Task goal
Copy exactly the stretch of data below from the line with "[478,897,824,916] COM4, COM5, COM6, and" through the line with "[526,1004,972,1024] code as", including both of those lines.

Records drawn from a dataset:
******************************
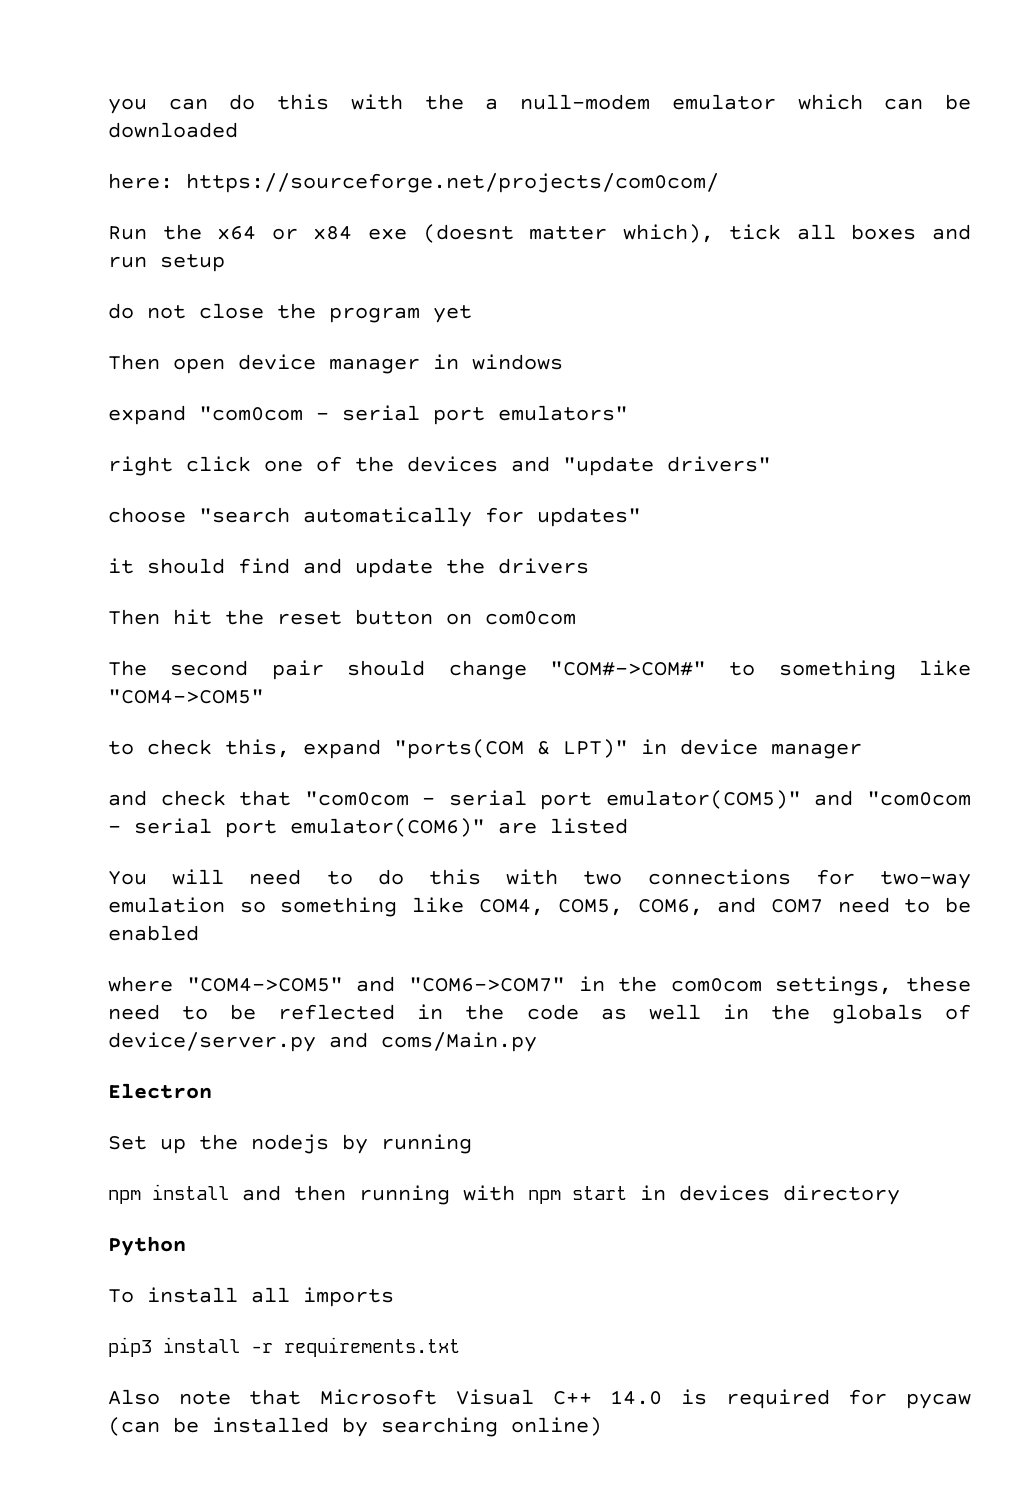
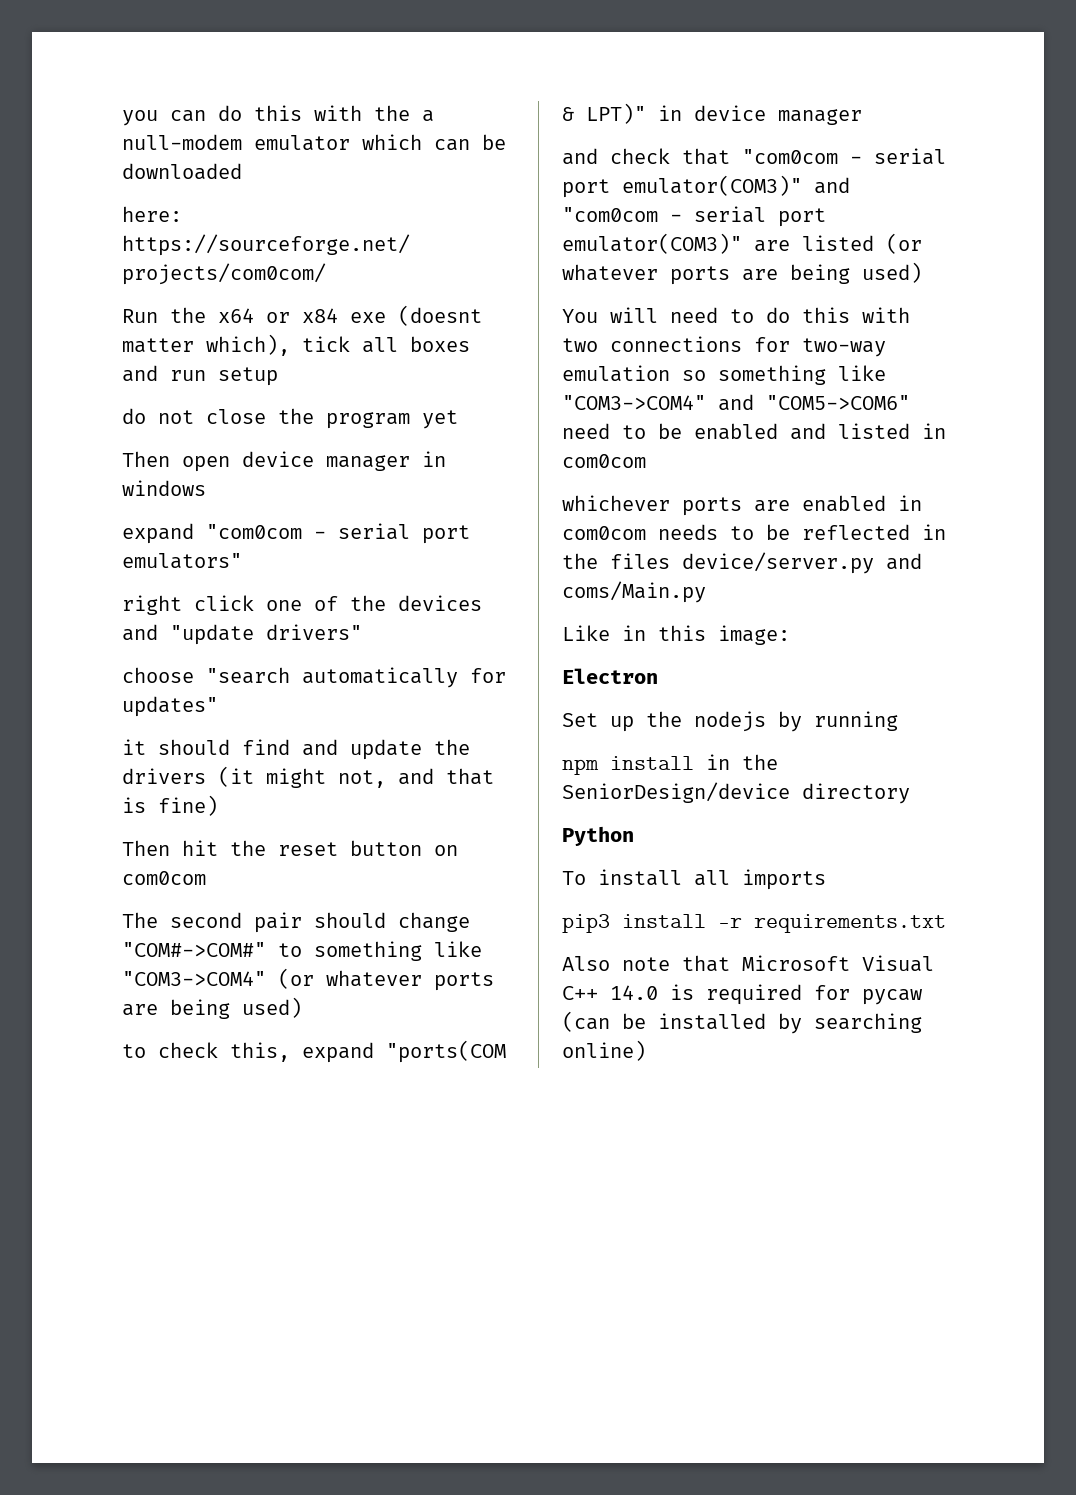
(589, 566) none -> [218,766,494,788] [122,795,218,816] (it might not, and that is fine)
[108,689,264,704] "COM4->COM5" -> [122,968,494,991] [122,997,302,1019] "COM3->COM4" (or whatever ports are being used)
[605,790,801,809] emulator(COM5)" -> [622,175,802,196] emulator(COM3)"
[290,818,485,837] emulator(COM6)" -> [562,233,742,254] emulator(COM3)"
(628, 826) none -> [886,233,922,254] [562,262,922,285] (or whatever ports are being used)
[478,897,824,916] COM4, COM5, COM6, and COM7 -> [562,394,910,411] "COM3->COM4" and "COM5->COM6"
[108,976,971,996] [108,1004,160,1020] // where "COM4->COM5" and "COM6->COM7" in the com0com settings, these need -> [790,423,946,440] [562,454,646,468] [562,495,922,516] [562,524,718,540] and listed in com0com // whichever ports are enabled in com0com needs
[526,1004,972,1024] code as well in the globals of -> [610,553,670,569] files
(537, 1042) none -> [562,625,790,645] // Like in this image:
[242,1185,770,1205] and then running with npm start in devices -> [706,754,778,770] [562,782,790,803] in the SeniorDesign/device

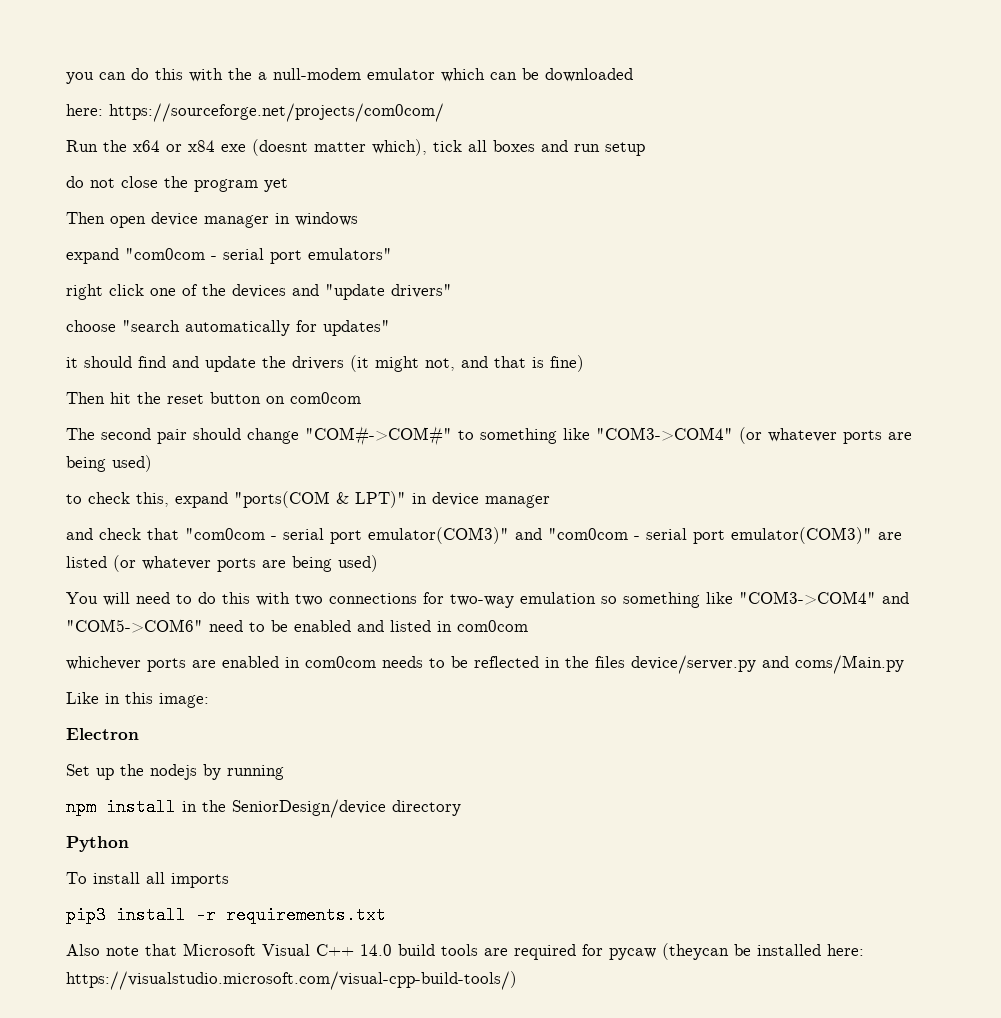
[670,984,694,1000] is -> [398,944,508,956] build tools are
[562,1011,610,1032] (can -> [662,943,729,960] (theycan
[778,1013,922,1034] [562,1040,646,1061] by searching online) -> [827,944,864,956] [66,971,517,990] here: https://visualstudio.microsoft.com/visual-cpp-build-tools/)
******************************
Reply to the exercise
[478,897,824,916] COM4, COM5, COM6, and COM7 -> [562,394,910,411] "COM3->COM4" and "COM5->COM6"
[108,976,971,996] [108,1004,160,1020] // where "COM4->COM5" and "COM6->COM7" in the com0com settings, these need -> [790,423,946,440] [562,454,646,468] [562,495,922,516] [562,524,718,540] and listed in com0com // whichever ports are enabled in com0com needs
[526,1004,972,1024] code as well in the globals of -> [610,553,670,569] files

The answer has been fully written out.